*** Dataset content Section Begins ***
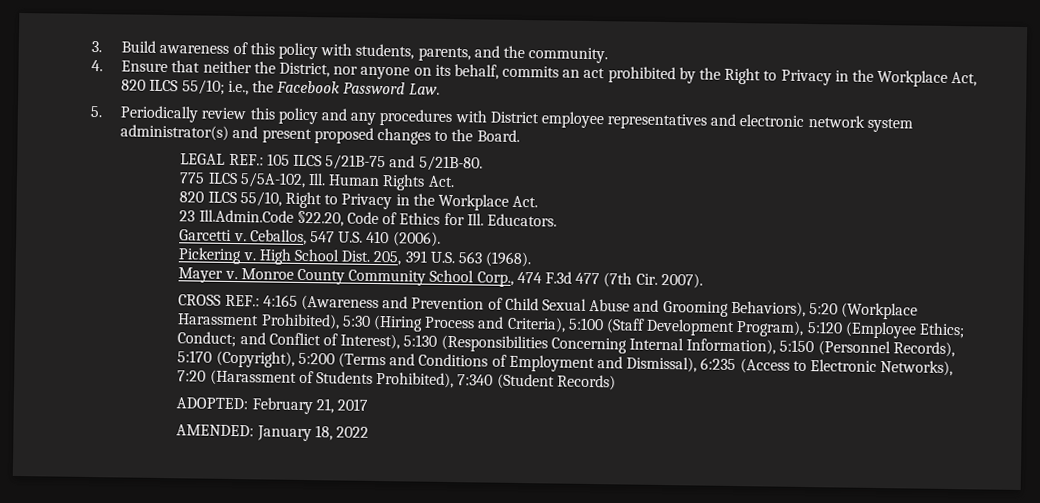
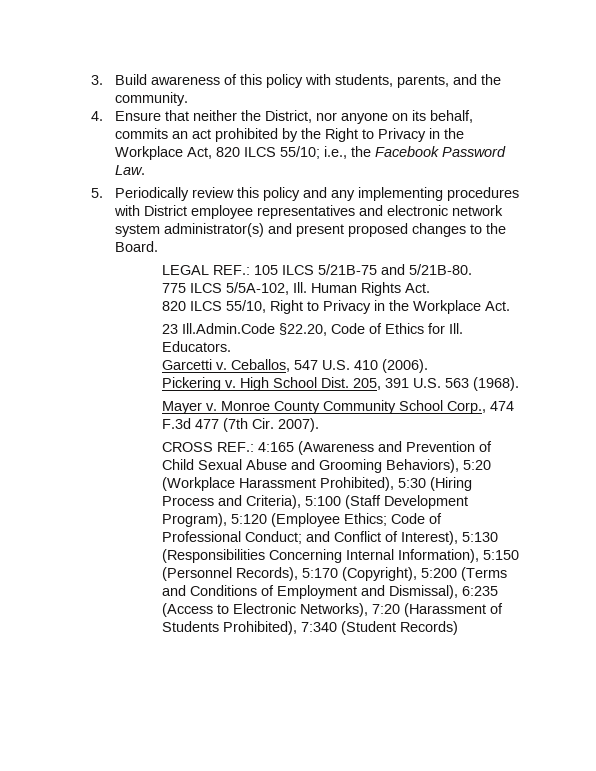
- 5. Periodically review this policy and any procedures with District employee representatives and electronic network system administrator(s) and present proposed changes to the Board.
+ 5. Periodically review this policy and any implementing procedures with District employee representatives and electronic network system administrator(s) and present proposed changes to the Board.
- Conduct;
+ Code of Professional Conduct;
- ADOPTED: February 21, 2017
- AMENDED: January 18, 2022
*** Dataset content Section Ends ***
• The task
Retype the data above as given, letting no picture into the copy.

• Task response
- 5. Periodically review this policy and any procedures with District employee representatives and electronic network system administrator(s) and present proposed changes to the Board.
+ 5. Periodically review this policy and any implementing procedures with District employee representatives and electronic network system administrator(s) and present proposed changes to the Board.
- Conduct;
+ Code of Professional Conduct;
- ADOPTED: February 21, 2017
- AMENDED: January 18, 2022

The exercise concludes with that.